5. What are the other matters to be considered in respect of the arrest?
 
a. Suit: The substantive suit is required to be filed within eight days from the date on which the attachment was effected as per Article 285 of the Civil Procedure Code.
b. Court fees: The value of the claim determines the Court fees payable for instituting an action before the Court of First Instance in specific Emirate with maximum payable court fee of AED 30,000/- in UAE.
c. Service of order: The order for the vessel arrest is served by the court bailiff and police officers, with the assistance of the port authority and served on the master of the vessel or his deputy, and on the port authority at the place where the vessel is arrested. Upon the service of order the usual procedure of the port authorities taking possession of the vessel’s documents and the seamen’s books or the passport of the master and the crew follows.
d. Appeal: Since the time taken for interlocutory appeal and decision for release is lengthy it is advisable to provide security in order to obtain the release of the vessel.
e. Maintenance of vessel: Usually the party seeking arrest has to account for the costs of maintaining the vessel whilst it is under arrest. Indeed, an undertaking to be responsible for the costs of maintaining the vessel is to be attached to its arrest application. This includes all port fees, towage and amounts due to the crew.

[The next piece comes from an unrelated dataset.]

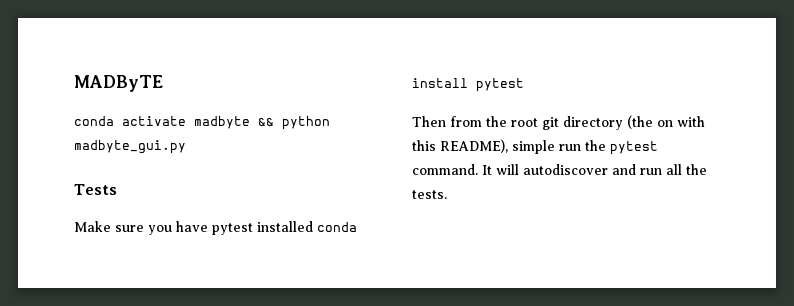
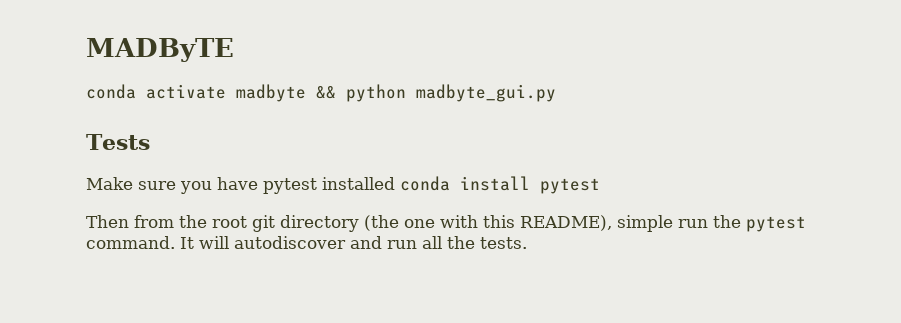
- Then from the root git directory (the on with this README), simple run the pytest command.
+ Then from the root git directory (the one with this README), simple run the pytest command.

f. Bail: Bail provision for arrested vessel is stated under Article 118 of the law wherein the competent civil court shall order lifting of arrest order on providing security or other surety which is sufficient to meet the claim. However it also states that a vessel will not be automatically released from arrest if the arrest has been effected in connection with either of the matters concerning:
1. a dispute as to the ownership of the vessel;
2. a dispute in connection with the co-ownership of the vessel, or
3. with the possession or use thereof, or
4. with the right to the profits arising out of the use thereof. In such cases, the court may permit the person in possession of the vessel to provide sufficient security and use it, and may pass discretionary order to charge a person with the management of the vessel during the period of the arrest.
g. Release order: As per Article 118.3 of the law any release of vessel under above provision is not considered admission or acknowledgment of claim.
h. Limitation period: Time limit is different for different types of claims for which arrest is sought. Such as claim for personal injury or death has time bar of 2 years as per Article 299 and claims concerning collisions have time bar of 2 years from date of collision as per Article 326. 
 
6. How are the vessels sold after arrest order is final?
 
Once the final judgment is rendered against vessel the court orders the sale of arrested vessel. The sale is advertised as stated in Article 126 of the law requiring publication of a notice by the Creditor within 90 days in one of the widely circulated local newspapers, usually an Arabic daily. The reserve price and condition of sale is fixed by court. If the creditor fails to complete the publication formality within time frame the court may order arrest order to be discharged. The sale takes place after fifteen days from the date of publication of the notice and not later than 30 days. In all, three sessions of auctions are held at intervals of seven days. The highest bid in previous auction is taken as reserve price in next auction and in third session the highest bidder secures the vessel. 
 
Concluding Remark 
 
The legal process may become time consuming and lengthy due to translation and attestation requirement but being influenced by the international laws, maritime customs followed commonly and increasing trade, the courts may consider the arrest by claimants on prima facie evidence of debt in favour of claimant and security being provided. The most important concerning zone is guiding lawyers in advance to finish the process and to pull off arrest as required.